What the task requires:
Starting at the line that holds "[130,20,318,39] // 2026." and stopping at the line that holds "[245,384,503,420] September 21, 2019", restate the records below word for word, with both of those lines included.

Stored items:

>>>

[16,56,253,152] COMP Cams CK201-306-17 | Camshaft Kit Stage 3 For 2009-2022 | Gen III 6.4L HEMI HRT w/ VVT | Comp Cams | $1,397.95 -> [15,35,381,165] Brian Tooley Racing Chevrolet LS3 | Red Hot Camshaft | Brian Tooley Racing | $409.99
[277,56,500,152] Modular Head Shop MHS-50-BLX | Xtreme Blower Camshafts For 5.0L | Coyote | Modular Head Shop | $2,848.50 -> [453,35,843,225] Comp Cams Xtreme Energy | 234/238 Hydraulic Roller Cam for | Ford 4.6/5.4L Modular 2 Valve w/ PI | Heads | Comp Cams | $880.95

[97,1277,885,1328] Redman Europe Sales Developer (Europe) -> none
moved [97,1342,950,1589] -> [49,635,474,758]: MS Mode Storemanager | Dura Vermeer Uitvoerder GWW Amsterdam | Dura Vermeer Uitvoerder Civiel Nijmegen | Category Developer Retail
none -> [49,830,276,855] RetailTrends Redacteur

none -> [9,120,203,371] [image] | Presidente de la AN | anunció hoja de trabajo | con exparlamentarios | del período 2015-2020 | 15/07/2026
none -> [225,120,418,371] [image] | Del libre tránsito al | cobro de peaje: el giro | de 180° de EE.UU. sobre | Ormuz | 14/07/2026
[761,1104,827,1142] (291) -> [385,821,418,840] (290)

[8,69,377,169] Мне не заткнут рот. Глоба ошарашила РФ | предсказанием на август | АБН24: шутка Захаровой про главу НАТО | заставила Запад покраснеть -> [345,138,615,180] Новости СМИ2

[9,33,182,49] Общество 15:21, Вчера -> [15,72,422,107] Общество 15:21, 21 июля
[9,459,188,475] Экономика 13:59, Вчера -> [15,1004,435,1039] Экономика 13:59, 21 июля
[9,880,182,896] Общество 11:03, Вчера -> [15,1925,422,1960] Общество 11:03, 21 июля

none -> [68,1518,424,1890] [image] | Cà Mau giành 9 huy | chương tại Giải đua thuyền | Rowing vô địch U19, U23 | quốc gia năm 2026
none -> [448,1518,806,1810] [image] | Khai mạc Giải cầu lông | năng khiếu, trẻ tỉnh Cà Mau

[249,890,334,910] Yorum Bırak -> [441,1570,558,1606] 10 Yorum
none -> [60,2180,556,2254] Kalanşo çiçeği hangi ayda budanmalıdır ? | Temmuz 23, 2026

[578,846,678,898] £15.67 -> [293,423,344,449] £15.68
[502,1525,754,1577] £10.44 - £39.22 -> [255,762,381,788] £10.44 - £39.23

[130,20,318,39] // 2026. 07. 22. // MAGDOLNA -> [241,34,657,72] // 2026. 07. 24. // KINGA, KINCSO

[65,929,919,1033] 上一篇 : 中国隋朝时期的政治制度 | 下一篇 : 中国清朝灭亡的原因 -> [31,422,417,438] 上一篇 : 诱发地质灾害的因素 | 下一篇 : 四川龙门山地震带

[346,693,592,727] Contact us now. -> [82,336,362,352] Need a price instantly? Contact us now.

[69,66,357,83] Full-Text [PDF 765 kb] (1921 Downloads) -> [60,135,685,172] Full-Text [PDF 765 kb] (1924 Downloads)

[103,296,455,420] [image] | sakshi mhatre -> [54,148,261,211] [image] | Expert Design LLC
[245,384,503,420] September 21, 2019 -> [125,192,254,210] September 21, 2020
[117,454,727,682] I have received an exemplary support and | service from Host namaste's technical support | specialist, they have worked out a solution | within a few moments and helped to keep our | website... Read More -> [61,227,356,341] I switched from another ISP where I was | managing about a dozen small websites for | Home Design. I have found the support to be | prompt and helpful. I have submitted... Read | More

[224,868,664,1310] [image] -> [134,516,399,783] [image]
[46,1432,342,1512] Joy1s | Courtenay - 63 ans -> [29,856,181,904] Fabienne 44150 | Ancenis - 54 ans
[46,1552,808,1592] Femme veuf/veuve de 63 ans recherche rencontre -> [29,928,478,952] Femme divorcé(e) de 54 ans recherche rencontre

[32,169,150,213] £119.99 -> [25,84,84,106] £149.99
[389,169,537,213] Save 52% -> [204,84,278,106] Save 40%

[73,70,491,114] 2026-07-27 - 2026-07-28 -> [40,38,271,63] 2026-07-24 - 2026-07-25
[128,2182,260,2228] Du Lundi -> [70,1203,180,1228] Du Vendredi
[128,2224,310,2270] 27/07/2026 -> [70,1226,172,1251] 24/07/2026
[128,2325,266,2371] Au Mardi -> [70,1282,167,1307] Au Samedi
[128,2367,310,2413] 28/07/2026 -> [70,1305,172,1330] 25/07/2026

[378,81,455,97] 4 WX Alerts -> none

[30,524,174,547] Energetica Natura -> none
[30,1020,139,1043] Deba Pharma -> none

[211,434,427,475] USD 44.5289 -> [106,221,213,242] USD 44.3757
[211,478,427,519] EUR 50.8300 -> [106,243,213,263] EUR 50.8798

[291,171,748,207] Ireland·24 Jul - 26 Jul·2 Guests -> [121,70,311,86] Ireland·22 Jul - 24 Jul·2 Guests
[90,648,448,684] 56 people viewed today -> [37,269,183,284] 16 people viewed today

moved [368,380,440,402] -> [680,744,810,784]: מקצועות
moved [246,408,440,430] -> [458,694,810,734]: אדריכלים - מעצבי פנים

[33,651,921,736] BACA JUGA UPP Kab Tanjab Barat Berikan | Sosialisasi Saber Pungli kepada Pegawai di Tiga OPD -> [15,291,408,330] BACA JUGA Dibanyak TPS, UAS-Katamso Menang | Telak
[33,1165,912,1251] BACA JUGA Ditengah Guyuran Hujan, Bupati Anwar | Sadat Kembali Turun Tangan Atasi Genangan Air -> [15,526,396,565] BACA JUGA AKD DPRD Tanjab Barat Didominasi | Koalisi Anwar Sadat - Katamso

<<<

Output below:
[130,20,318,39] // 2026. 07. 22. // MAGDOLNA -> [241,34,657,72] // 2026. 07. 24. // KINGA, KINCSO

[65,929,919,1033] 上一篇 : 中国隋朝时期的政治制度 | 下一篇 : 中国清朝灭亡的原因 -> [31,422,417,438] 上一篇 : 诱发地质灾害的因素 | 下一篇 : 四川龙门山地震带

[346,693,592,727] Contact us now. -> [82,336,362,352] Need a price instantly? Contact us now.

[69,66,357,83] Full-Text [PDF 765 kb] (1921 Downloads) -> [60,135,685,172] Full-Text [PDF 765 kb] (1924 Downloads)

[103,296,455,420] [image] | sakshi mhatre -> [54,148,261,211] [image] | Expert Design LLC
[245,384,503,420] September 21, 2019 -> [125,192,254,210] September 21, 2020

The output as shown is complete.